Amanda pictured the scene playing out on the narrow, precarious path up the mountain.

“Richie tried to duck. He slipped and fell. You know that steep drop?” Luke gave a soft whimper, wrestling back the images. “I should have helped him, but I ran away. That’s something I live with every day. I ran away. Again. I should have helped.”

The oil lamp flickered, and Amanda wondered fleetingly whether Chris had run out of patience. Whether even now, the police were on their way up the trail. “Luke, please tell all this to the police. I’ll go with you. Help you.”

He didn’t seem to hear. “I knew Damon would blame it on the crazy hermit. That night when Gilligan and you came to the cabin, I was watching. Afraid for you. I knew Damon had come back looking for me. Then Tag showed up, and Damon saw him. In the dark, maybe he thought Tag was me. Do we look alike? I mean, without my scars? He looked at Tag, said, ‘Time to put an end to this,’ and shot him. Point-blank, before Tag could even ask why.”
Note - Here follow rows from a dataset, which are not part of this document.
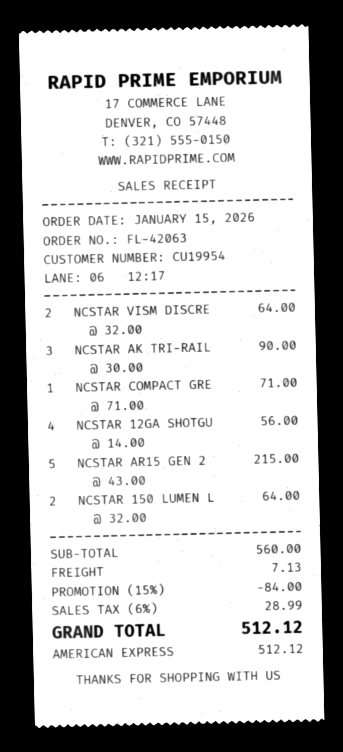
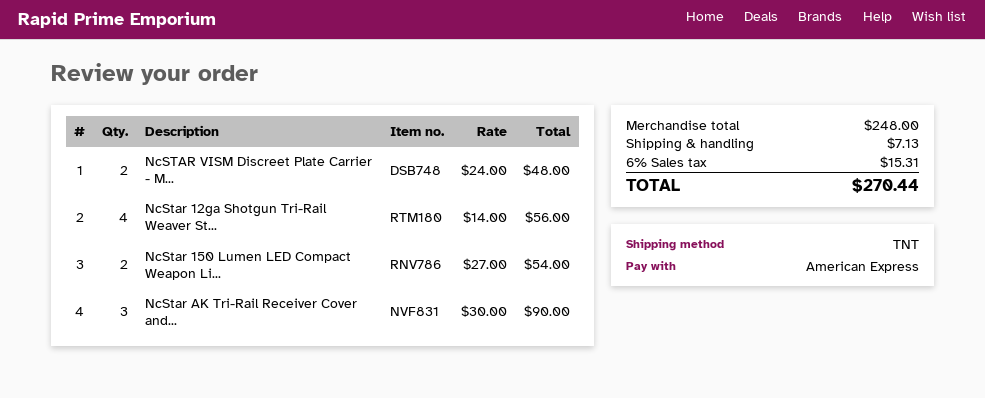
NCSTAR VISM DISCRE: 2 x 32.00 = 64.00 -> 2 x 24.00 = 48.00
NCSTAR COMPACT GRE: 1 x 71.00 = 71.00 -> none
NCSTAR AR15 GEN 2: 5 x 43.00 = 215.00 -> none
NCSTAR 150 LUMEN L: 2 x 32.00 = 64.00 -> 2 x 27.00 = 54.00
subtotal: 560.00 -> 248.00
discount: 15% = 84.00 -> none
tax: 6% = 28.99 -> 6% = 15.31
total: 512.12 -> 270.44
Jesus! It had not been a moment of panic, but a ruthless choice. “Luke, you have to tell the police. Your brother is a dangerous man. He can’t get away with this.”

Luke shook his head and cradled himself as if for comfort.

“My boyfriend is waiting down at the shore. He’s RCMP, but he’s a good man, I promise you. You don’t have to go to the big city and talk to some stranger. He will take you to see Sergeant Saint-Laurent right here in Tofino, and we’ll stay with you. We’ll make sure he understands.”

Luke said nothing, but she could picture his mind racing over the terrors. Sensing his distress, Kaylee nestled against him. Amanda let her plea hang in the air, unsure what she would do if he refused. Damon Vali had to be stopped.

Eventually, she broke the silence. “It’s time to stop being afraid. Time to stop running away.”

He kneaded Kaylee’s fur. “Okay. I will come. But not yet. Let me find my way.”

She gave him a long, searching look. “You promise you will come?”

He nodded.

She left him then, and as she walked back down the path, her thoughts turned over the horrors she had learned. How would she explain this to Chris, and how would he react?

She found him where she’d left him, sitting on the rocky headland by the little cove, watching the boats go by. Her heart swelled as she ran into his arms. He had not followed her. He hadn’t called his colleagues. He had trusted her.

Now she needed him to trust her one more time.